I had put bash as a dependency, but this only makes sense if
openssh-server (on Ubuntu 16.04) is included as a dependency.
---
 DEV.md | 2 +-
 1 file changed, 1 insertion(+), 1 deletion(-)

diff --git a/DEV.md b/DEV.md
index 5f1b898..899c847 100644
--- a/DEV.md
+++ b/DEV.md
@@ -69,7 +69,7 @@ You can then run `fpm` to execute.
 
 To build the package, run the following (replacing <> values):
 ```
-fpm -t deb -n aws-ec2-ssh -v <VERSION_STAMP> -d bash --license mit -a all -m "<MAINTAINER>" --vendor "widdix GmbH" --url "https://cloudonaut.io/manage-aws-ec2-ssh-access-with-iam/" --description "Manage AWS EC2 SSH access with IAM" --after-install pkg/postinst --after-remove pkg/postrm --config-files /etc/aws-ec2-ssh.conf -s dir  import_users.sh=/usr/bin/ authorized_keys_command.sh=/usr/bin/ aws-ec2-ssh.conf=/etc/ pkg/import_users=/etc/cron.d/
+fpm -t deb -n aws-ec2-ssh -v <VERSION_STAMP> -d bash -d openssh-server --license mit -a all -m "<MAINTAINER>" --vendor "widdix GmbH" --url "https://cloudonaut.io/manage-aws-ec2-ssh-access-with-iam/" --description "Manage AWS EC2 SSH access with IAM" --after-install pkg/postinst --after-remove pkg/postrm --config-files /etc/aws-ec2-ssh.conf -s dir  import_users.sh=/usr/bin/ authorized_keys_command.sh=/usr/bin/ aws-ec2-ssh.conf=/etc/ pkg/import_users=/etc/cron.d/
 ```
 You can then have your nice shiny `.deb` available for use.
 

From b92cc749acc4f727767926e423aabb3512d40ae4 Mon Sep 17 00:00:00 2001
From: KusabiSensei <KusabiSensei@users.noreply.github.com>
Date: Tue, 16 Jan 2018 13:54:34 -0500
Subject: [PATCH 3/3] Include awscli as a required dependency in the fpm call

Otherwise you will have a bad time, and none of your users will sync.
---
 DEV.md | 2 +-
 1 file changed, 1 insertion(+), 1 deletion(-)
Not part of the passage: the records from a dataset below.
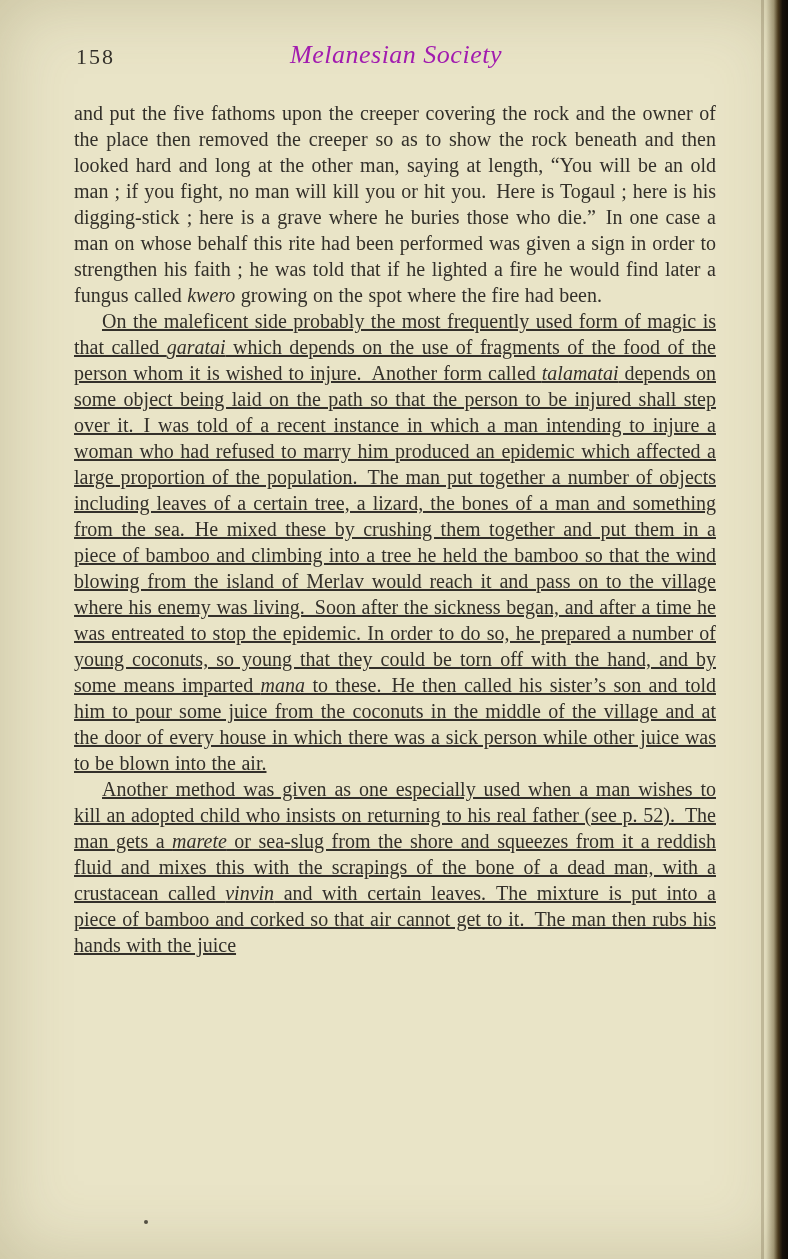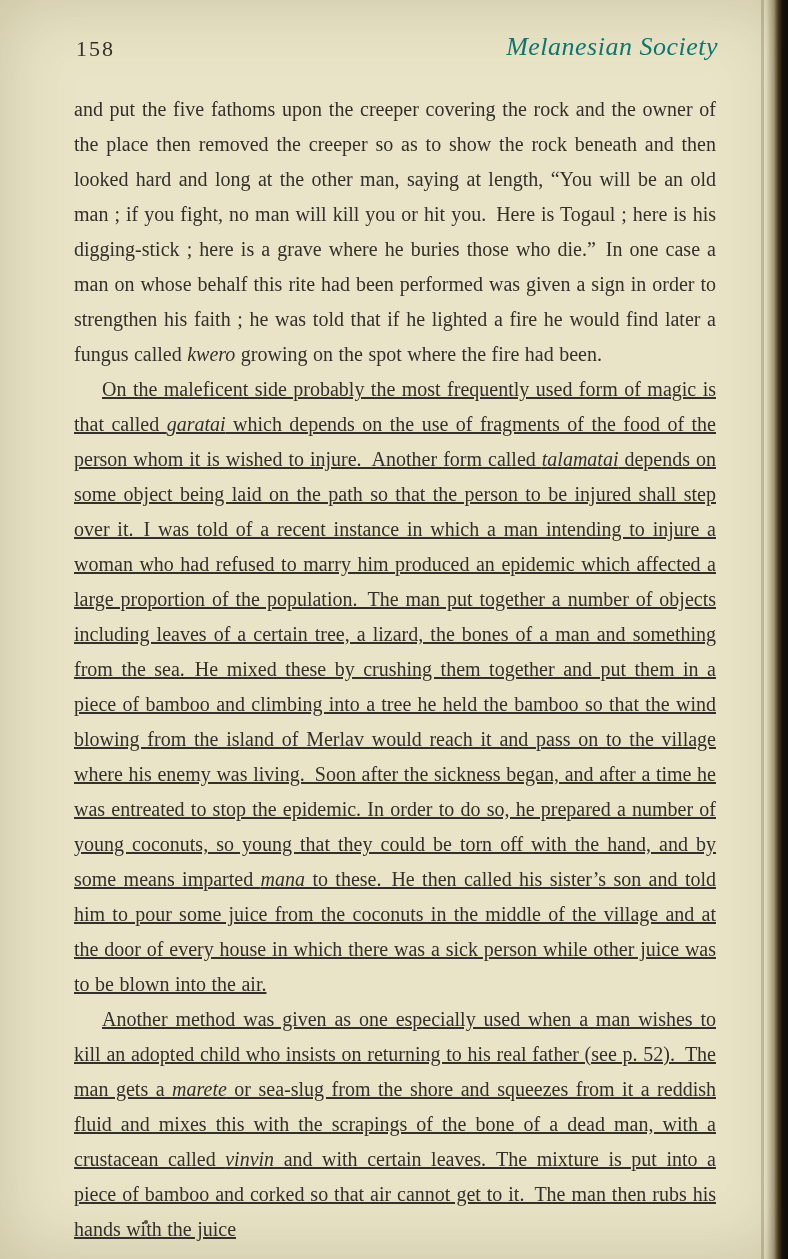--- a/index.html
+++ b/index.html
@@ -19,7 +19,7 @@
   .running-header {
     position: relative;
     height: 34px;
-    margin-top: 32px;
+    margin-top: 40px;
   }
   .page-number {
     position: absolute;

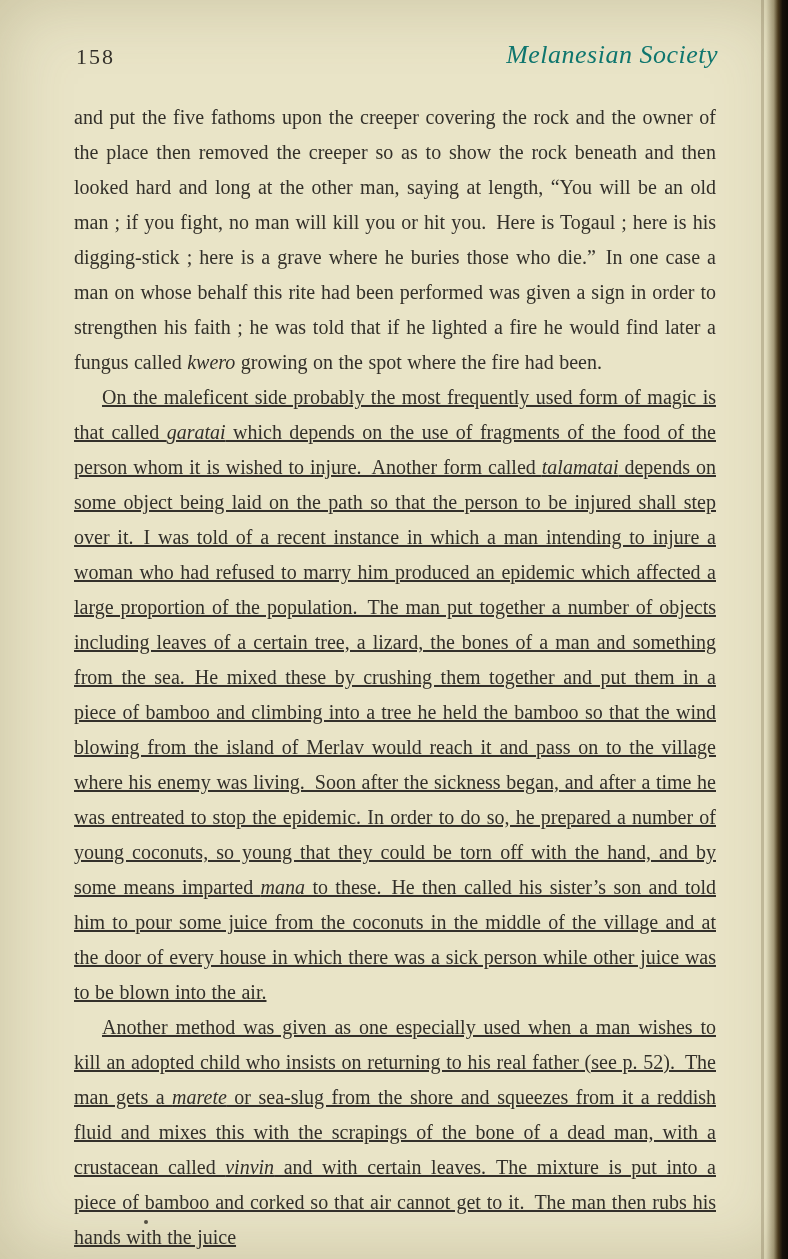--- a/index.html
+++ b/index.html
@@ -32,11 +32,11 @@
     position: absolute;
     left: 74px; width: 644px;
     top: 0;
-    text-align: right;
+    text-align: center;
     font-style: italic;
     font-size: 26px;
     letter-spacing: 0.5px;
-    color: #0f766e;
+    color: #a21caf;
   }
   .text-block {
     margin: 26px 72px 0 74px;

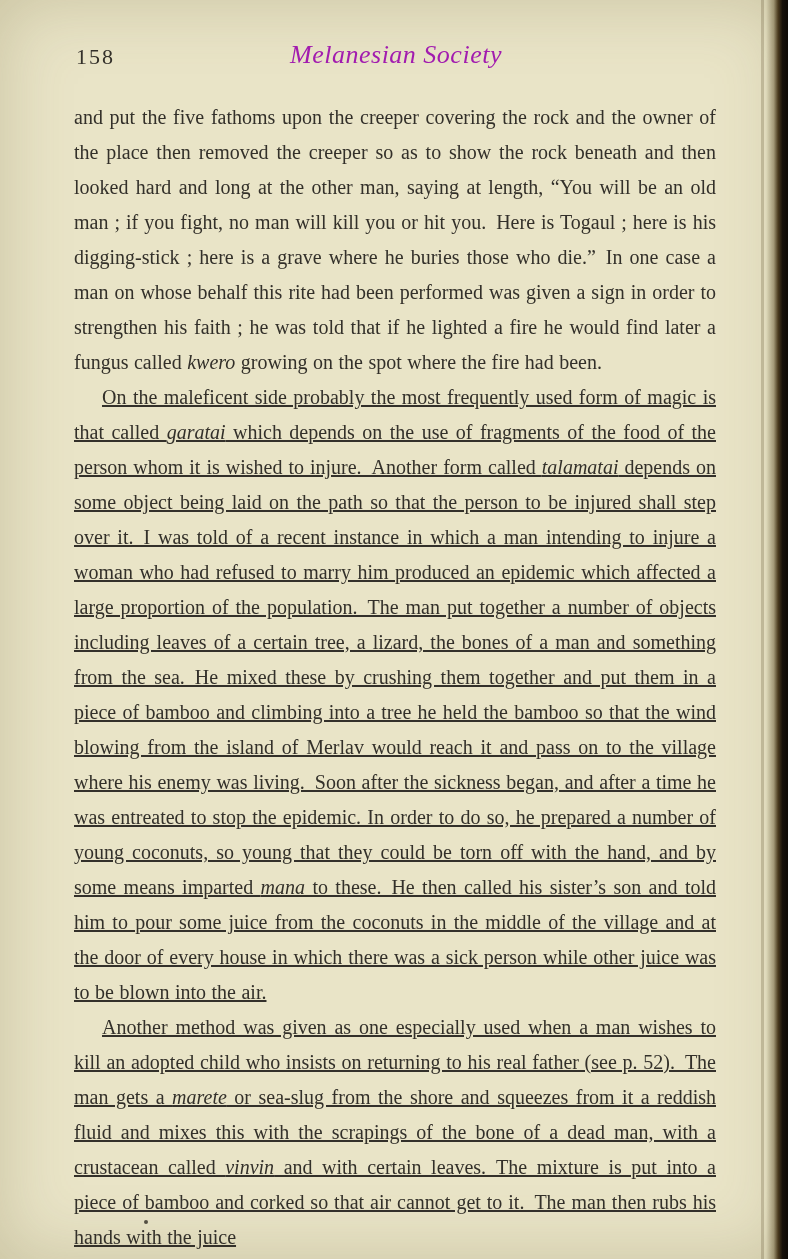--- a/index.html
+++ b/index.html
@@ -42,7 +42,7 @@
     margin: 26px 72px 0 74px;
     width: 642px;
     font-size: 20px;
-    line-height: 35px;
+    line-height: 26px;
     text-align: justify;
     word-spacing: 0.5px;
     color: #33302a;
diff --git a/DEV.md b/DEV.md
index 899c847..871b008 100644
--- a/DEV.md
+++ b/DEV.md
@@ -69,7 +69,7 @@ You can then run `fpm` to execute.
 
 To build the package, run the following (replacing <> values):
 ```
-fpm -t deb -n aws-ec2-ssh -v <VERSION_STAMP> -d bash -d openssh-server --license mit -a all -m "<MAINTAINER>" --vendor "widdix GmbH" --url "https://cloudonaut.io/manage-aws-ec2-ssh-access-with-iam/" --description "Manage AWS EC2 SSH access with IAM" --after-install pkg/postinst --after-remove pkg/postrm --config-files /etc/aws-ec2-ssh.conf -s dir  import_users.sh=/usr/bin/ authorized_keys_command.sh=/usr/bin/ aws-ec2-ssh.conf=/etc/ pkg/import_users=/etc/cron.d/
+fpm -t deb -n aws-ec2-ssh -v <VERSION_STAMP> -d bash -d openssh-server -d awscli --license mit -a all -m "<MAINTAINER>" --vendor "widdix GmbH" --url "https://cloudonaut.io/manage-aws-ec2-ssh-access-with-iam/" --description "Manage AWS EC2 SSH access with IAM" --after-install pkg/postinst --after-remove pkg/postrm --config-files /etc/aws-ec2-ssh.conf -s dir  import_users.sh=/usr/bin/ authorized_keys_command.sh=/usr/bin/ aws-ec2-ssh.conf=/etc/ pkg/import_users=/etc/cron.d/
 ```
 You can then have your nice shiny `.deb` available for use.